Edit tracking data:
------------------------------------
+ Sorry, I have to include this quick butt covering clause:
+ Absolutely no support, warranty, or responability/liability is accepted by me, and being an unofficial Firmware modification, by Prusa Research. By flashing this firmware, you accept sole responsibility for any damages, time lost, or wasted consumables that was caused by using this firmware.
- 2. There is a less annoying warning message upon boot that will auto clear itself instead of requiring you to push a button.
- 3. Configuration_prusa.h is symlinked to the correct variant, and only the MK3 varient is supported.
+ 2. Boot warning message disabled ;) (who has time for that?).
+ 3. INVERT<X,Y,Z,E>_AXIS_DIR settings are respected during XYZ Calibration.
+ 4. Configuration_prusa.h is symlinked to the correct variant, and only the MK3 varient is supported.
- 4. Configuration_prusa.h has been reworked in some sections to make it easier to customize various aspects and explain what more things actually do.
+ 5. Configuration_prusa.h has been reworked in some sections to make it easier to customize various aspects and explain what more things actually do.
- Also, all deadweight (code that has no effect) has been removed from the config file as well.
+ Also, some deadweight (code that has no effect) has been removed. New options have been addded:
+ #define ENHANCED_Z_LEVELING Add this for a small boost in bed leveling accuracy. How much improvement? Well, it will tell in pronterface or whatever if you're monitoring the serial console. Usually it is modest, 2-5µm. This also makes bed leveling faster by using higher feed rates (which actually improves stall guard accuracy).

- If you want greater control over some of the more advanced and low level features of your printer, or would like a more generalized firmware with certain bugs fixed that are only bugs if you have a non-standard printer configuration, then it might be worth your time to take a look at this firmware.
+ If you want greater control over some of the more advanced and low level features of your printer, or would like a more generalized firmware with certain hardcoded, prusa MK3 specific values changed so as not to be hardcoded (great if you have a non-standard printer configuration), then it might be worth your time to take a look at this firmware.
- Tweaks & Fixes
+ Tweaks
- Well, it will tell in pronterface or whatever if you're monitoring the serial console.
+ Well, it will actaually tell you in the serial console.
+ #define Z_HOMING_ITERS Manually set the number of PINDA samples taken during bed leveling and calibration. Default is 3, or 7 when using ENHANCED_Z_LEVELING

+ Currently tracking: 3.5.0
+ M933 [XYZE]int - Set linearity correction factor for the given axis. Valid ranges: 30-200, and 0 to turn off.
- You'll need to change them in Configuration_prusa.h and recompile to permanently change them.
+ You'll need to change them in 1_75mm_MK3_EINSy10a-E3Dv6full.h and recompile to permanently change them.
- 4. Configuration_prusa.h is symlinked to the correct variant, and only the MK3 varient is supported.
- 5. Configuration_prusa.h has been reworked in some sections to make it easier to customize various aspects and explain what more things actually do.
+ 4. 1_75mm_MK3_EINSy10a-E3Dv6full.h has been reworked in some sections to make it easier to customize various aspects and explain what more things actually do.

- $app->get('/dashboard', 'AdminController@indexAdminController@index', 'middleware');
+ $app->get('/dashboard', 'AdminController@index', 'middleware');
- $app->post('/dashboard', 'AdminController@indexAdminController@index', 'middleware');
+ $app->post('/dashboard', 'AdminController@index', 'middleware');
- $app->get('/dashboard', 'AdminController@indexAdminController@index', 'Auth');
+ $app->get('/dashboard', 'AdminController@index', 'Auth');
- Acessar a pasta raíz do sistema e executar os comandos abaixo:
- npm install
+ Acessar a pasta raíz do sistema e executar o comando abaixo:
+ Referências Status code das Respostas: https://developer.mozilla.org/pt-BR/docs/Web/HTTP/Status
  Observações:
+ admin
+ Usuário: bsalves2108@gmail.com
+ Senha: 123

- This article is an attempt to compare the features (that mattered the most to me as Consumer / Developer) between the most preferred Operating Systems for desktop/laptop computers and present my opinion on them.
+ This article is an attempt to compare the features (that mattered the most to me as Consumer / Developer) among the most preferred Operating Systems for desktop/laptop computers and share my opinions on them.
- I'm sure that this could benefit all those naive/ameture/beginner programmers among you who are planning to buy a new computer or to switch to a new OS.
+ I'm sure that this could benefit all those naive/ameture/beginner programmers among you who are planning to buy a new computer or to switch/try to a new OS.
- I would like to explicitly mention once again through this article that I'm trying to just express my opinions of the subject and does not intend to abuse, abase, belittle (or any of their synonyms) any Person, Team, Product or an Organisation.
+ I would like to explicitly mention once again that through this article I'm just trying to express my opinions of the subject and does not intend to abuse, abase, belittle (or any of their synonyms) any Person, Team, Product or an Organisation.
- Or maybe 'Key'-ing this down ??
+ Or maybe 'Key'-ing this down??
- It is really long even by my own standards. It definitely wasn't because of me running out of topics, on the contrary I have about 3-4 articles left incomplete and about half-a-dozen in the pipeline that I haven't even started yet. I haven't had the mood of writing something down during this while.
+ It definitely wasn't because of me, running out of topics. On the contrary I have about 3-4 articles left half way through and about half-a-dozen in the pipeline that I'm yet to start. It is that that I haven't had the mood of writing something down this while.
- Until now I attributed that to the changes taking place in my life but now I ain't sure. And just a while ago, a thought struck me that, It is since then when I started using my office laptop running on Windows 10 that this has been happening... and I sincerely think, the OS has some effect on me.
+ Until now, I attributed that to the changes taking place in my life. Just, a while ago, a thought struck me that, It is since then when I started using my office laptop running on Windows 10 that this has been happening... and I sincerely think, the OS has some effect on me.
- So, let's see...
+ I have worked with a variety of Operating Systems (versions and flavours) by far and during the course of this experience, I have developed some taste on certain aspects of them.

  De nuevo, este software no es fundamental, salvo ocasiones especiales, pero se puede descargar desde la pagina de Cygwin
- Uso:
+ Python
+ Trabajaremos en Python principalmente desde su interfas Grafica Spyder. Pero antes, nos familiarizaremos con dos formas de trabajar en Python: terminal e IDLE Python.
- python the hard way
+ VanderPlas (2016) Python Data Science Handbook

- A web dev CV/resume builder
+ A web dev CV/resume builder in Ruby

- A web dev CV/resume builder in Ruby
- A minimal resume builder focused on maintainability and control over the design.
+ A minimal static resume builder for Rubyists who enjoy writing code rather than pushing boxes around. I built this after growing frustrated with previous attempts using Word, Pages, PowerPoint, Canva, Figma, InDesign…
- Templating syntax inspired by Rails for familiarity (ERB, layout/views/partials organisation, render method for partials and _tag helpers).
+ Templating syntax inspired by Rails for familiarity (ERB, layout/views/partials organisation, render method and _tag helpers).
------------------------------------
§ **Assigned task**
Look above and repeat, character for character, the lines from the first one to the line with "Also, some deadweight", counting both.

§ **Your response**
+ Sorry, I have to include this quick butt covering clause:
+ Absolutely no support, warranty, or responability/liability is accepted by me, and being an unofficial Firmware modification, by Prusa Research. By flashing this firmware, you accept sole responsibility for any damages, time lost, or wasted consumables that was caused by using this firmware.
- 2. There is a less annoying warning message upon boot that will auto clear itself instead of requiring you to push a button.
- 3. Configuration_prusa.h is symlinked to the correct variant, and only the MK3 varient is supported.
+ 2. Boot warning message disabled ;) (who has time for that?).
+ 3. INVERT<X,Y,Z,E>_AXIS_DIR settings are respected during XYZ Calibration.
+ 4. Configuration_prusa.h is symlinked to the correct variant, and only the MK3 varient is supported.
- 4. Configuration_prusa.h has been reworked in some sections to make it easier to customize various aspects and explain what more things actually do.
+ 5. Configuration_prusa.h has been reworked in some sections to make it easier to customize various aspects and explain what more things actually do.
- Also, all deadweight (code that has no effect) has been removed from the config file as well.
+ Also, some deadweight (code that has no effect) has been removed. New options have been addded:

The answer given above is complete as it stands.